The misidentification of cell lines has been a problem in the scientific community for the past 50 years. Methods are now in place to genotype human cell lines using well characterized procedures used in the forensic community based on short tandem repeat (STR) markers; however, methods to identify non-human cell lines are still in the development process. Chinese hamster ovary (CHO) cell lines are heavily used in the manufacturing of recombinant protein therapeutics. To aid in the regulatory and QC stages of development of these therapeutics, an assay to authenticate CHO cells would be beneficial in detecting contamination early on. To date, we have identified nine STR markers specific to CHO DNA and seven markers have been used successfully in a multiplex PCR assay. When improved versions of the CHO genomic sequence are released, we will be able to map the markers to their respective chromosomal locations and develop additional markers.
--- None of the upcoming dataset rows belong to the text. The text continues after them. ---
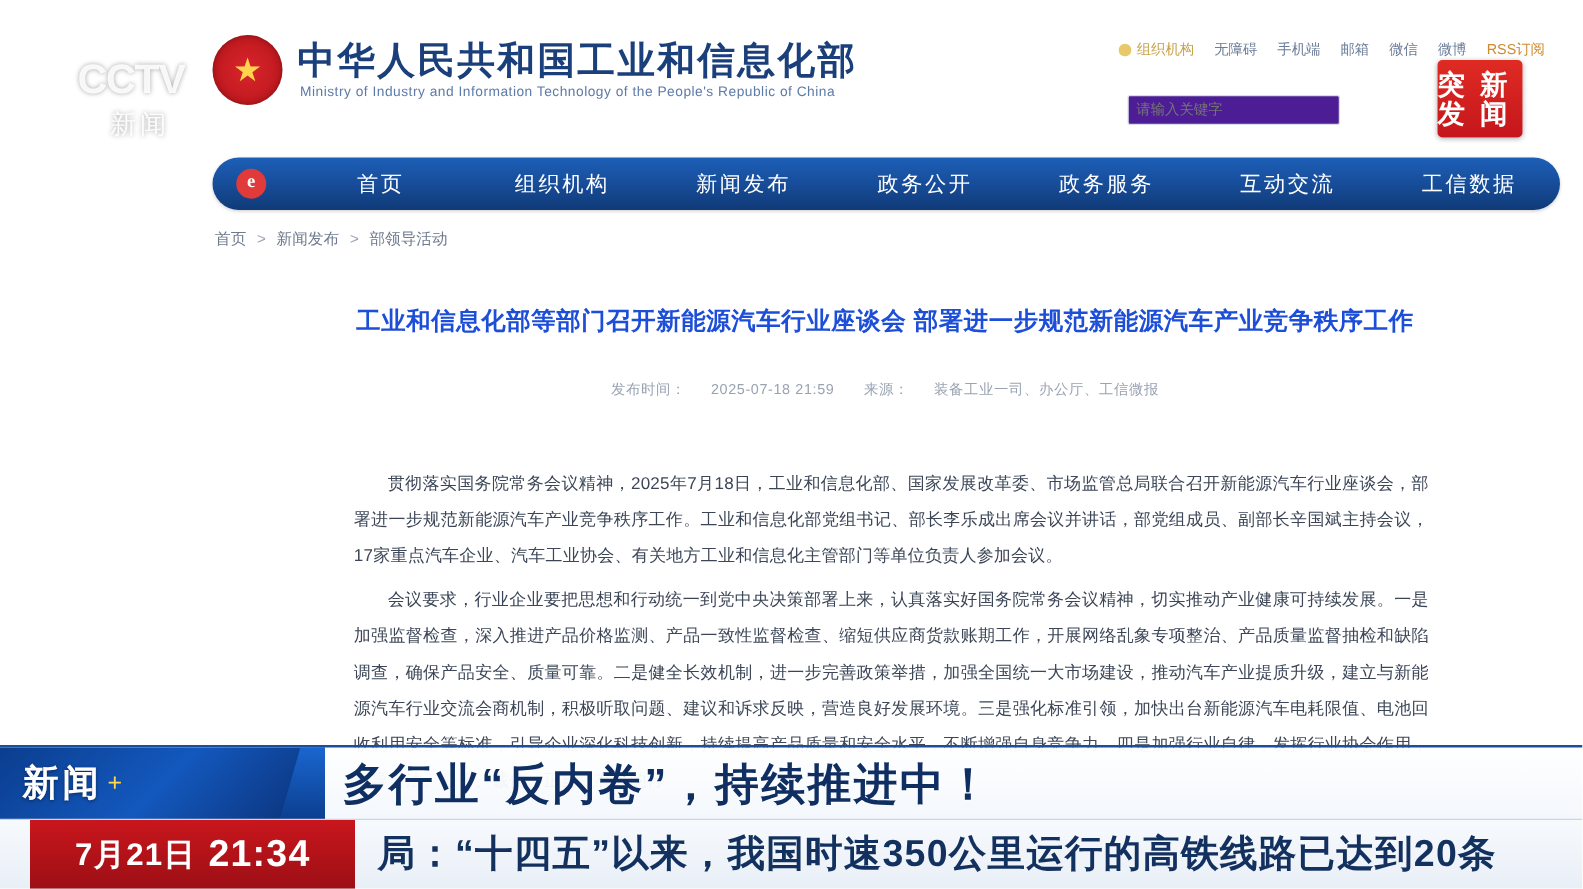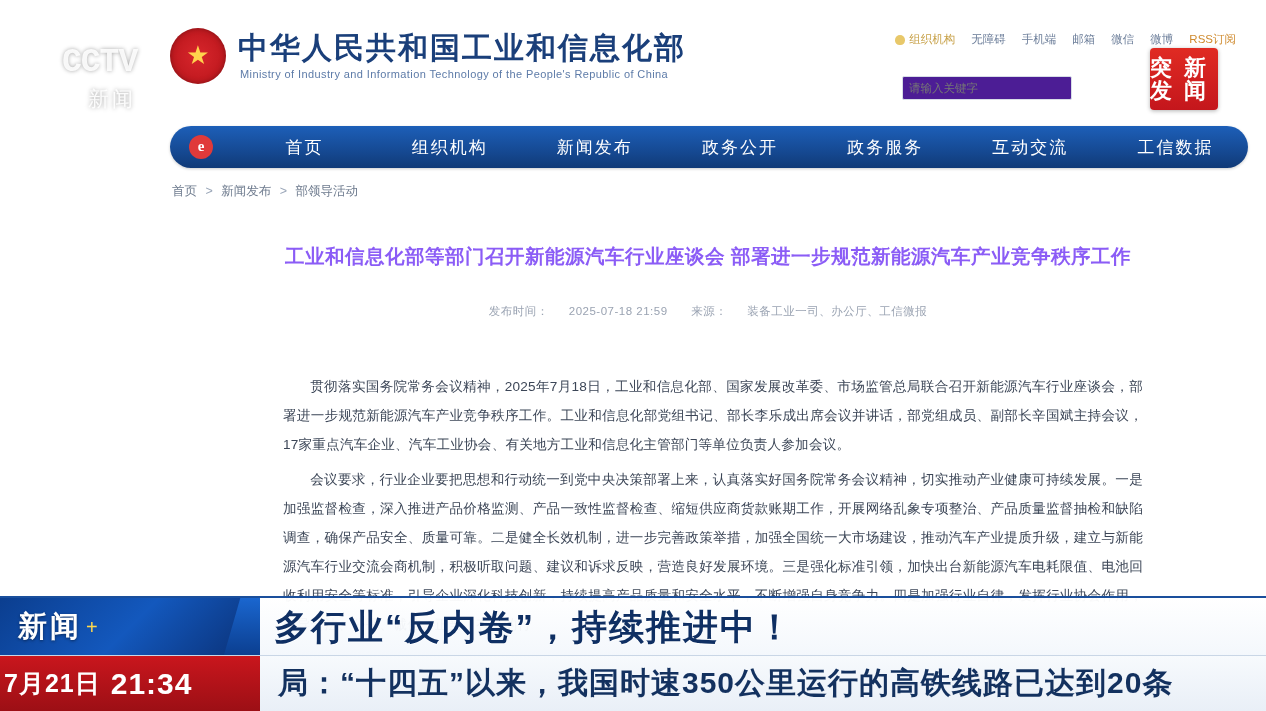--- a/index.html
+++ b/index.html
@@ -172,21 +172,21 @@
   .breadcrumb .sep { margin: 0 5px; color: #9aa6b8; }
 
   
   .article-title {
     position: absolute;
     left: 140px; top: 243px;
     width: 980px;
     text-align: center;
     font-size: 19.5px;
     font-weight: bold;
-    color: #8b5cf6;
+    color: #1d4ed8;
     letter-spacing: .5px;
   }
   .article-meta {
     position: absolute;
     left: 140px; top: 304px;
     width: 980px;
     text-align: center;
     font-size: 11.5px;
     color: #9aa3b2;
     letter-spacing: .5px;
@@ -206,21 +206,21 @@
   .article-body p { margin: 0 0 6px 0; text-indent: 2em; }
 
   
   .cctv-logo {
     position: absolute;
     left: 62px; top: 46px;
     width: 120px; height: 70px;
     pointer-events: none;
   }
   .cctv-logo .cctv-text {
-    font-family: Liberation Mono, monospace;
+    font-family: Liberation Sans, sans-serif;
     font-size: 33px;
     font-weight: bold;
     color: rgba(255,255,255,.88);
     letter-spacing: -1px;
     text-shadow: 0 0 4px rgba(0,0,0,.35);
     line-height: 1;
   }
   .cctv-logo .cctv-sub {
     margin-top: 6px;
     margin-left: 26px;
@@ -310,22 +310,23 @@
     align-items: center;
     border-top: 1px solid #c9d6e6;
   }
   .ticker-time {
     width: 260px; height: 55px;
     background: linear-gradient(180deg, #c9161d 0%, #9c0f15 100%);
     color: #ffffff;
     display: flex;
     align-items: center;
     gap: 10px;
-    padding-left: 4px;
+    padding-left: 36px;
     box-sizing: border-box;
+    margin-left: 24px;
   }
   .ticker-date {
     font-size: 25px;
     font-weight: bold;
     letter-spacing: 1px;
   }
   .ticker-clock {
     font-size: 30px;
     font-weight: bold;
     letter-spacing: 1px;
To develop a PCR based multiplex assay that can be used to authenticate Chinese hamster ovary cell lines which are important in the production of biological therapeutics.
Tetranucleotide short tandem repeat (STR) markers were identified in the CHO-K1 genome using a bioinformatics approach (BLAST). Primers were designed flanking the STR target regions and were screened using PCR and gel electrophoresis. Forward primers were labeled with a fluorescent dye and further screening of primer sets were completed using capillary electrophoresis. Multiplex reactions were tested and optimized (varying the concentrations of DNA, primers, etc.). Allele distributions were determined by testing CHO DNA from several sources.